▶ **DESCRIPTION OF THE TASK**: Go through the data and copy each line that holds "Board".
Segment Start: RECORDS TO USE
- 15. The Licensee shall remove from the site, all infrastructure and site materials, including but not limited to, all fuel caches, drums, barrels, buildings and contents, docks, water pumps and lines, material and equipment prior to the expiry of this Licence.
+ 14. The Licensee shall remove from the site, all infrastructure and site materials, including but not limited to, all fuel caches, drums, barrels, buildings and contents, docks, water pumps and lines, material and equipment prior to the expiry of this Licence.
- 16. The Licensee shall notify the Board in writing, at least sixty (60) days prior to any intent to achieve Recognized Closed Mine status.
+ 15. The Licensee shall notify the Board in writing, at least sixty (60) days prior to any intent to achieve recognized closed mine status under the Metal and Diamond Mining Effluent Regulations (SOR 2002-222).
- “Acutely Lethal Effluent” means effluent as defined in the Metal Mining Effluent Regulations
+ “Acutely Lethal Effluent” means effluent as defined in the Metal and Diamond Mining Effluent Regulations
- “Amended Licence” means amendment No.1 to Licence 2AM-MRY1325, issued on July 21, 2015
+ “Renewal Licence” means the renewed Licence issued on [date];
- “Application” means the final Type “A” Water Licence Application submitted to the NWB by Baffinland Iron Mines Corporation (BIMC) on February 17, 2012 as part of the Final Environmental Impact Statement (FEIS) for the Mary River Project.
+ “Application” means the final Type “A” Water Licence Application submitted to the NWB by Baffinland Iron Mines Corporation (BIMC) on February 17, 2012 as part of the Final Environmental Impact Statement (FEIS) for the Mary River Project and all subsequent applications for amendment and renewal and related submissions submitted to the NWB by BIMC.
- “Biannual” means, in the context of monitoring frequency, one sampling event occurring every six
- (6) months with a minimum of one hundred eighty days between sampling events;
Segment End: RECORDS TO USE
Segment Start: RECORDS TO USE
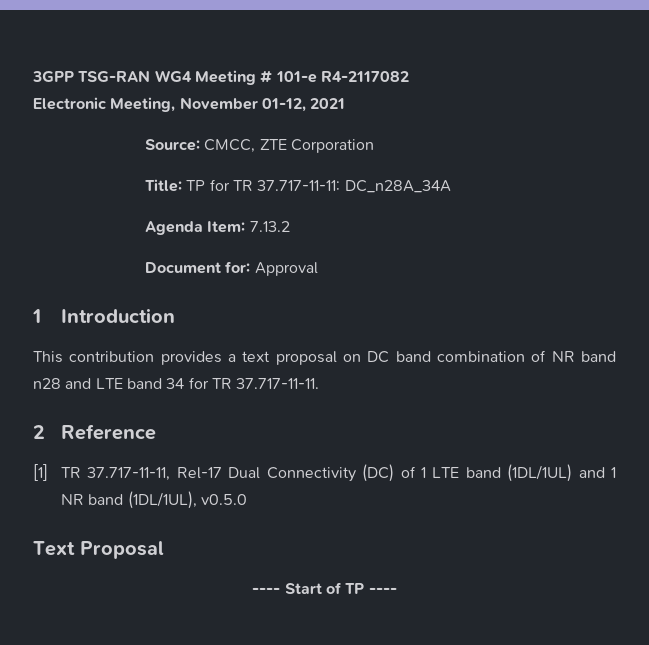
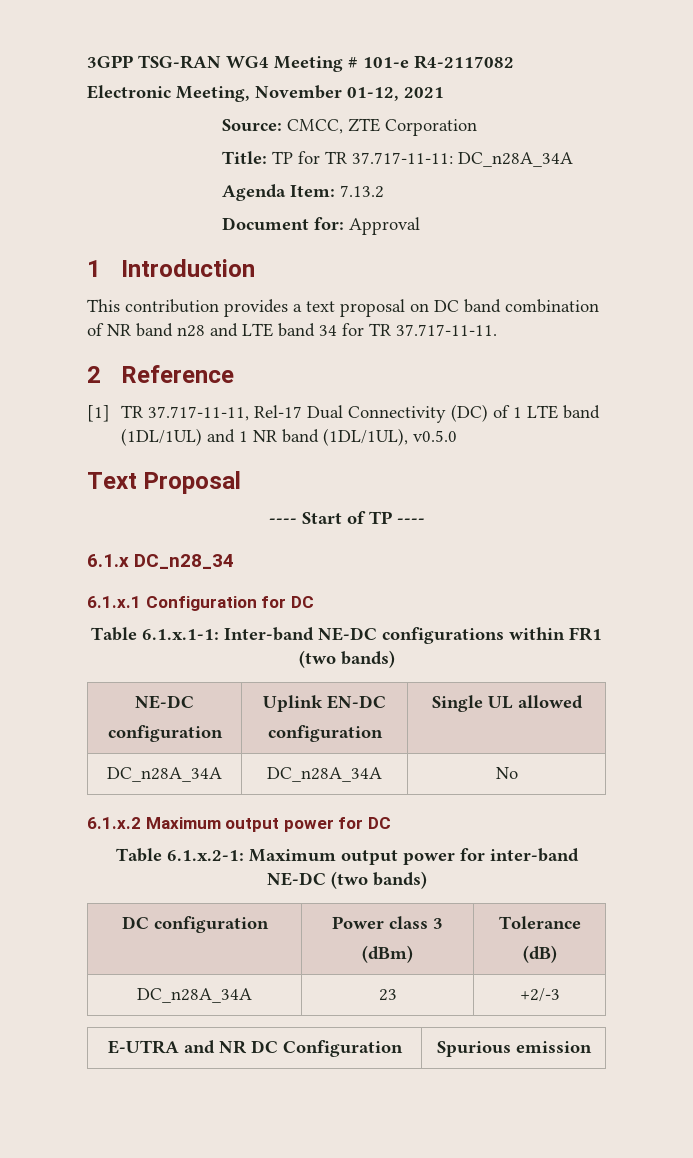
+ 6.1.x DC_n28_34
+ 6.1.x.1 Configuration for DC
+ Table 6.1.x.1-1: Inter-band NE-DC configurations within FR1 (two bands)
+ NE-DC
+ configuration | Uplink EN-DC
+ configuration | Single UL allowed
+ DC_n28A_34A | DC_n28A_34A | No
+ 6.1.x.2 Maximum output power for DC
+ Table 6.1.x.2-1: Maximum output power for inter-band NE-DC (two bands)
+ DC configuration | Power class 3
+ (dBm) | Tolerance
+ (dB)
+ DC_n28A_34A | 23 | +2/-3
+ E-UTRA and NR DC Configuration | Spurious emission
Segment End: RECORDS TO USE
Segment Start: RECORDS TO USE
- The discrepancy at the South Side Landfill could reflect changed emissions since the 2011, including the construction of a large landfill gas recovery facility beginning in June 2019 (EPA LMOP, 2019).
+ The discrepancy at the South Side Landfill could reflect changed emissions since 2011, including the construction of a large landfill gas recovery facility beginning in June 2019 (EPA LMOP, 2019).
Segment End: RECORDS TO USE
▶ **ANSWER AREA**:
- 16. The Licensee shall notify the Board in writing, at least sixty (60) days prior to any intent to achieve Recognized Closed Mine status.
+ 15. The Licensee shall notify the Board in writing, at least sixty (60) days prior to any intent to achieve recognized closed mine status under the Metal and Diamond Mining Effluent Regulations (SOR 2002-222).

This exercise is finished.